Stored entries:
=== Begin Enclosure ===
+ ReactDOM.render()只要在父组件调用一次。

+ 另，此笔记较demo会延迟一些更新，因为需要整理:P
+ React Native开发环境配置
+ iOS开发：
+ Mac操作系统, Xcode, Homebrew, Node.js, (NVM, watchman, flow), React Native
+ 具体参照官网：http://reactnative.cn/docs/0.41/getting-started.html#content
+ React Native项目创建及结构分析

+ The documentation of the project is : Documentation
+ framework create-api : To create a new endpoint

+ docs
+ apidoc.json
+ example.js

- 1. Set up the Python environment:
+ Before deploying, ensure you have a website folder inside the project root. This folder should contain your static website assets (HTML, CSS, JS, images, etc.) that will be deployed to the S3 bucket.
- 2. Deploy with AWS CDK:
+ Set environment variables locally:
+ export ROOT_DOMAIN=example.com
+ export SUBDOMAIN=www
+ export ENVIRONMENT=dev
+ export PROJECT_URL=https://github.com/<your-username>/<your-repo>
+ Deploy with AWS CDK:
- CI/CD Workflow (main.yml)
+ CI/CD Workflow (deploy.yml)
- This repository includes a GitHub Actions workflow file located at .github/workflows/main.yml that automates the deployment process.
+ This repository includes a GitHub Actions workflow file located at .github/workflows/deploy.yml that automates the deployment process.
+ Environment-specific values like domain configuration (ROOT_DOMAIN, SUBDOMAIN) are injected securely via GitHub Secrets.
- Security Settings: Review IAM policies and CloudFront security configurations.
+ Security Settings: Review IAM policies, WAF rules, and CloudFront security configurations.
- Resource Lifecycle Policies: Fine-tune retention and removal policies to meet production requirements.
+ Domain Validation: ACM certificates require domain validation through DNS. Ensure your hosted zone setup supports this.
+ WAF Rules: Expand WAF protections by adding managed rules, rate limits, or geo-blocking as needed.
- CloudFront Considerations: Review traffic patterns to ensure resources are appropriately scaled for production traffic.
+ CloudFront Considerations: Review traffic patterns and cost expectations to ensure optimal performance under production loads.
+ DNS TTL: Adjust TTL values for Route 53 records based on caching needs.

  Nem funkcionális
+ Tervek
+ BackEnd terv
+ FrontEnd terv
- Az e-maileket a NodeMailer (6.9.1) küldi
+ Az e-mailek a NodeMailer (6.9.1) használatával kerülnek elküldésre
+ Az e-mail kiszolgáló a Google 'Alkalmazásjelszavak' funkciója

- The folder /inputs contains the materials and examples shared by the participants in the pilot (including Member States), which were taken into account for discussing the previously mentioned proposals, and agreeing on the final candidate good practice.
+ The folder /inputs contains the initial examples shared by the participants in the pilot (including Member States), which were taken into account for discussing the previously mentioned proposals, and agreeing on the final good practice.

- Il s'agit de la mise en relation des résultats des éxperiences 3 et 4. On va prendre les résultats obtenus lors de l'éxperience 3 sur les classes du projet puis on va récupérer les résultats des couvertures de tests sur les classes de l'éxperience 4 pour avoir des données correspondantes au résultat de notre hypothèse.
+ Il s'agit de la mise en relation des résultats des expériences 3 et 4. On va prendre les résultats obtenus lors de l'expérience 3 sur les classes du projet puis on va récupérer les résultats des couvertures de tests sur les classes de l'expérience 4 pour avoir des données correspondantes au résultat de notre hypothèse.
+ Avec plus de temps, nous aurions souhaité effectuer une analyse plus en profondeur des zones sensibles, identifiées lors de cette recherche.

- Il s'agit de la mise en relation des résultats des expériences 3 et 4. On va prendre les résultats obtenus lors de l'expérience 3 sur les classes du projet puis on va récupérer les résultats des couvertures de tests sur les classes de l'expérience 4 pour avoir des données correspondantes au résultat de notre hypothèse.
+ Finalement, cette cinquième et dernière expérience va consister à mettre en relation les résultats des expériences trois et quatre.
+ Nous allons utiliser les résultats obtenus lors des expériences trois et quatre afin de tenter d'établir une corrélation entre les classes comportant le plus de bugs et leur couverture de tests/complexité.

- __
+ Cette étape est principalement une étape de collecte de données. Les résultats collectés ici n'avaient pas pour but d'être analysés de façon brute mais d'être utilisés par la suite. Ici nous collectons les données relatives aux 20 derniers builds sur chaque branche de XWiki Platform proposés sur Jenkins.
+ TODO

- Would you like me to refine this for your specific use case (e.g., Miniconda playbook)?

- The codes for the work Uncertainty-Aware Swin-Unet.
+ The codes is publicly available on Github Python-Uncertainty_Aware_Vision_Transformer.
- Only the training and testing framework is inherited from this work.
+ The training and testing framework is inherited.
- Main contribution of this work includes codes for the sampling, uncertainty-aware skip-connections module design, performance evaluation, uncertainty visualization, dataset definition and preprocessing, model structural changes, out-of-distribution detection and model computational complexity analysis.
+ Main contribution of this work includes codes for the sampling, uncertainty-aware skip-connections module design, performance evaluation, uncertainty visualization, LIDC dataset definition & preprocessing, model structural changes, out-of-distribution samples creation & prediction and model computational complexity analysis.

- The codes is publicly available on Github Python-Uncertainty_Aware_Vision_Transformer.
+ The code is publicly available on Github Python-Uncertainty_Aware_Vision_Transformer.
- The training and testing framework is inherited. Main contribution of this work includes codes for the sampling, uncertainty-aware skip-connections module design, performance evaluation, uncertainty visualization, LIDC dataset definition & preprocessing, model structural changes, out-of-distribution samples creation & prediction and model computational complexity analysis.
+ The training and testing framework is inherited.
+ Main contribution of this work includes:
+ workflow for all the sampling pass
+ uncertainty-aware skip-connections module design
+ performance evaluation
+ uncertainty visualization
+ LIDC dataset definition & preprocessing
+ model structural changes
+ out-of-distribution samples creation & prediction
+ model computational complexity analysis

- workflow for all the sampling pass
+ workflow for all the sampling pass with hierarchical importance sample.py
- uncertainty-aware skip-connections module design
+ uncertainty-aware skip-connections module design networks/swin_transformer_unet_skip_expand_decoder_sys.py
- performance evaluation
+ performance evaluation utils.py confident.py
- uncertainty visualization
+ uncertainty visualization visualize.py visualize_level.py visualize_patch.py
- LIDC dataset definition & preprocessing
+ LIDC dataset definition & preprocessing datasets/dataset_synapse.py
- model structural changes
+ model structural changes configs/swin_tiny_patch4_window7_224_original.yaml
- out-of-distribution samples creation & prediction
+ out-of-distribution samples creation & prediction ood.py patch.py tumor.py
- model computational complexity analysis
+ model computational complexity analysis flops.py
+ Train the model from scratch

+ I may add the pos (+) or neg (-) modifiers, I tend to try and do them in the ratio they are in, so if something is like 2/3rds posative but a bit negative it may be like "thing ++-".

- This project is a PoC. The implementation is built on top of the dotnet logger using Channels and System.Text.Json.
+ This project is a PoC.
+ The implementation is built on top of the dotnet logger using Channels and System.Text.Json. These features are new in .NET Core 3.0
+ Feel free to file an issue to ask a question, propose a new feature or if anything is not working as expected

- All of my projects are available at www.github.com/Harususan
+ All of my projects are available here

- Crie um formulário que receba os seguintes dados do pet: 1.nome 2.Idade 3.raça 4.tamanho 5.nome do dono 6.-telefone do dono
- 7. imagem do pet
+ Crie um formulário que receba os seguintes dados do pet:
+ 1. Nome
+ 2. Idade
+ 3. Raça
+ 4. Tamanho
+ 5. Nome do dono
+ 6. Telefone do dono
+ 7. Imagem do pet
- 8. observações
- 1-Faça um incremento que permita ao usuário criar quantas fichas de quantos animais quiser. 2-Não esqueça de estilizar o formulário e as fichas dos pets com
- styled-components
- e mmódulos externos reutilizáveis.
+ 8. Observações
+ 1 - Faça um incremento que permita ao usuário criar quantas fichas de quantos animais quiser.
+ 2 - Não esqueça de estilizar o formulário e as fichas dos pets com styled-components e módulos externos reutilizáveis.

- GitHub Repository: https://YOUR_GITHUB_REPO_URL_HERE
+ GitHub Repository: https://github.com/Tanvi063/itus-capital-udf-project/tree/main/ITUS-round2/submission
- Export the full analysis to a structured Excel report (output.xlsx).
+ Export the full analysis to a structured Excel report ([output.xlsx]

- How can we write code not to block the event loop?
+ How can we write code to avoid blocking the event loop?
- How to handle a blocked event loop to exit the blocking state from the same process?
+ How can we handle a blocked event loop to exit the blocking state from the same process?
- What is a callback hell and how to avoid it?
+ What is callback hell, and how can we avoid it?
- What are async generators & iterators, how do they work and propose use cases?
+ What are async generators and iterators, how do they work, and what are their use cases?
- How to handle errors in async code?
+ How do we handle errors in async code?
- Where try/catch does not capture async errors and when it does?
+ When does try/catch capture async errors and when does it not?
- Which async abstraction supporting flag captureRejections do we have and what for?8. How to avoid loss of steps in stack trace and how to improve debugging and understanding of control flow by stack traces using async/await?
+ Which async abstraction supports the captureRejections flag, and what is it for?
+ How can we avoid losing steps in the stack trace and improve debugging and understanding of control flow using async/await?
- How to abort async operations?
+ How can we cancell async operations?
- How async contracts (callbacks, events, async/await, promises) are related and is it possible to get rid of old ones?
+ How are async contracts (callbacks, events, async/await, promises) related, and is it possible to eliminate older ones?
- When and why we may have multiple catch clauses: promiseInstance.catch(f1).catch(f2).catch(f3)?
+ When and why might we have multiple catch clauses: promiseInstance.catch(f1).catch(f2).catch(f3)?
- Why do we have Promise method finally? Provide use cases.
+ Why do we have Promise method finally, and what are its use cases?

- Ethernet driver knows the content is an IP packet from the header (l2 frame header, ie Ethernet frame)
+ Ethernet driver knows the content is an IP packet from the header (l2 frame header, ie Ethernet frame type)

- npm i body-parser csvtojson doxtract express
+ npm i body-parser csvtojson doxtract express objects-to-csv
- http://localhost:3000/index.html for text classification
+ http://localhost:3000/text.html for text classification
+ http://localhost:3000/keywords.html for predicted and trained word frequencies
=== End Enclosure ===
■ **Work task**: Would you output, from the records above, exactly the run of lines that starts at the line containing "model from scratch" and ends at the line containing "are available here", and only that run?

■ **Exercise answer**:
+ Train the model from scratch

+ I may add the pos (+) or neg (-) modifiers, I tend to try and do them in the ratio they are in, so if something is like 2/3rds posative but a bit negative it may be like "thing ++-".

- This project is a PoC. The implementation is built on top of the dotnet logger using Channels and System.Text.Json.
+ This project is a PoC.
+ The implementation is built on top of the dotnet logger using Channels and System.Text.Json. These features are new in .NET Core 3.0
+ Feel free to file an issue to ask a question, propose a new feature or if anything is not working as expected

- All of my projects are available at www.github.com/Harususan
+ All of my projects are available here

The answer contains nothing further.